PEDRO IVO: Mais um desbunde de um bacana classe média que
adora pobreza em contraluz. Coisa de caboclo que quer ser Hollywood, né, velho?
CINECLUBISTA: E O Palhaço?
CRÍTICO: Sentimentalismo burguês mascarado de filme de arte.
Filme-anestesia, filme-Valium, filme-band-aid. Onde estão as entranhas, velho?
O soco, o murro, o vômito?
Pedro Ivo vomita em cima do crítico.
CRÍTICO: Obrigado, velho.
CINECLUBISTA: O Cheiro do Ralo?
PEDRO IVO: O pior do lote. Estética radical chique, fingindo
estar sob o cabresto de Tânatos quando não passa de angústia cheirosinha. Um
Bukowski de convento carmelita. Cinema é ereção, cacete. É uma vontade, uma
necessidade. Glauber dizia que o cineasta verborrágico tem de estar no topo da
cadeia alimentar de um povo. É um processo de seleção natural que Darwin
descreveu a 24 quadros por segundo. Recife une o talento de Florença à
tecnologia do Vale do Silício.
Os amigos fazem um brinde – “Foda-se o eixo Rio–São Paulo!”.
Em seguida, pedem uma porção de coração de galinha. As aves são trazidas vivas
e têm seus corações arrancados à mão diante de fregueses pequeno-burgueses.

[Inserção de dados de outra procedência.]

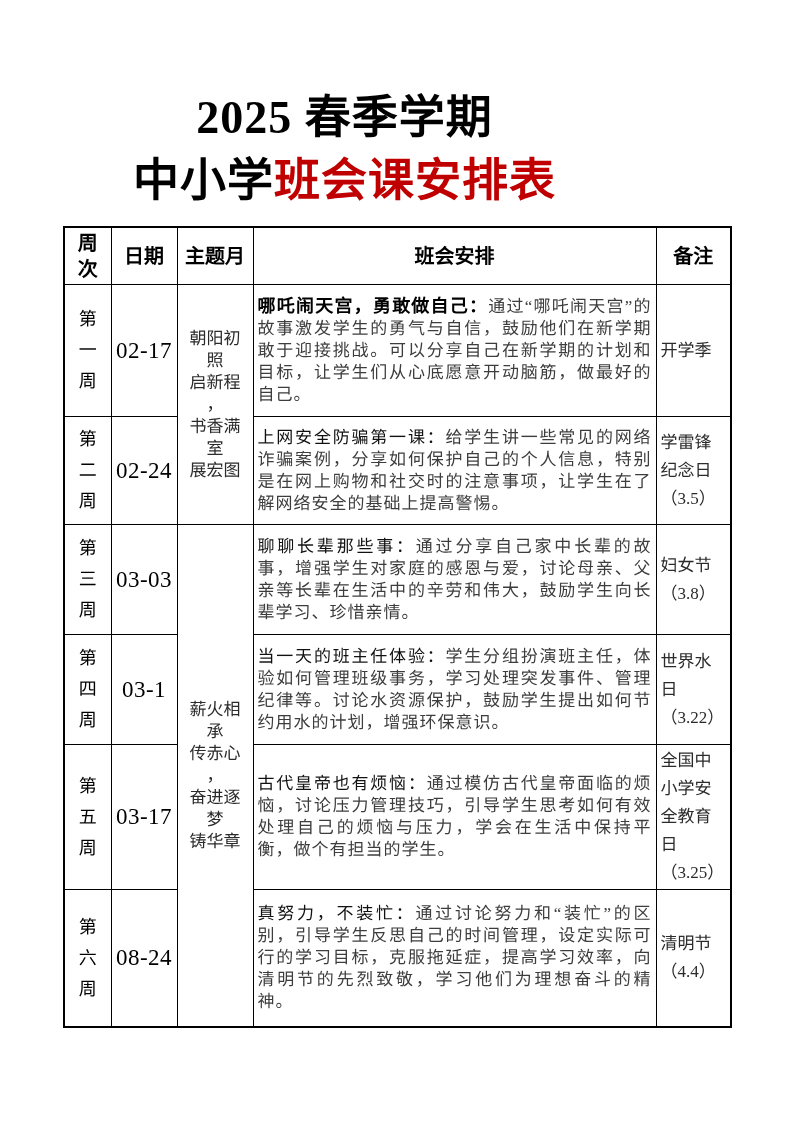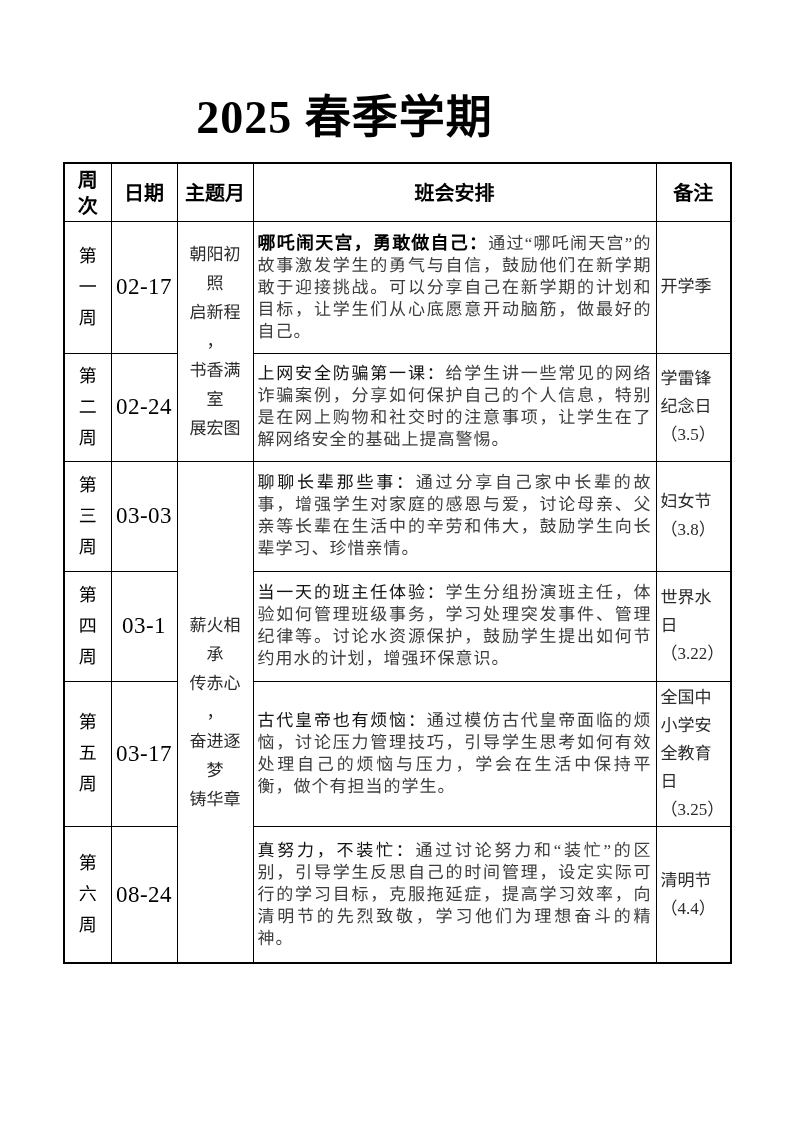"中小学班会课安排表" span.t2 { html: none -> <span><span>中小学</span><span>班会课安排表</span></span> }
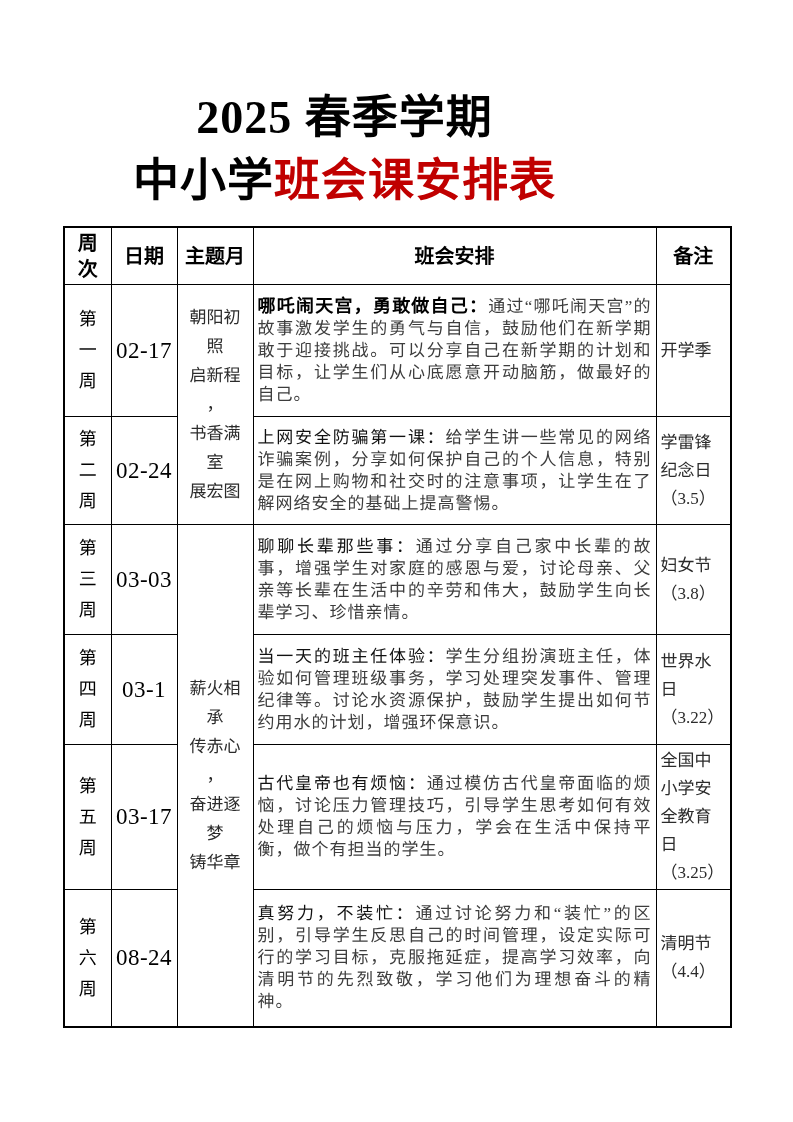"朝阳初" td.theme { line-height: 29px -> 22px }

Olhos pulando do rosto aterrorizado das galinhas para a
bunda carnuda da garçonete, Pedro Ivo tem uma epifania e decide fazer seu
primeiro filme.
ATO IV – A NOITE DA VAGINA LOUCA
Com a verba arrecadada com a rifa de suas vísceras, Pedro
Ivo compra um DKV Vemag e viaja pelo interior do estado com uma câmera na mão e
centenas de ideias na cabeça. Sem gasolina, abastece o carro misturando esterco
com sua testosterona. No trajeto, descobre as entranhas do Brasil profundo. Há
muita prostituição pelo caminho. Num ambiente eivado de miséria e prazer
carnal, Pedro Ivo abandona todo resquício de moral burguesa e se envolve
sexualmente com um liquidificador Arno, ao qual chama de “minha cabrita”. Na
bem-aventurança que se segue ao coito, Pedro Ivo ouve uma batida de maracatu e,
num milagre, é recompensado com a devolução de suas vísceras.
Ao retornar ao Recife, Pedro Ivo se depara com uma cena
dantesca: uma placa na porta do cinema da Fundação Joaquim Nabuco anuncia que o
local será demolido para dar lugar a um edifício projetado por Hans Donner com
fachada de Romero Britto.
Irandhir Santos, Hermila Guedes, Dira Paes, Matheus
Nachtergaele, João Miguel, Leona Cavalli e Chico Diaz se chicoteiam em torno do
edifício. Pedro Ivo lidera um levante para ocupar a Fundação, no qual todos os
invasores usam máscaras de Falconetti em A Paixão de Joana D’Arc, de Dreyer.
Preso e torturado pela polícia de Eduardo Campos, Pedro Ivo
termina seus dias crucificado no alto de uma árida colina em Garanhuns. A seus
pés, brota um pé de maconha.
Corte para preto e legenda: FINAL, PORRA.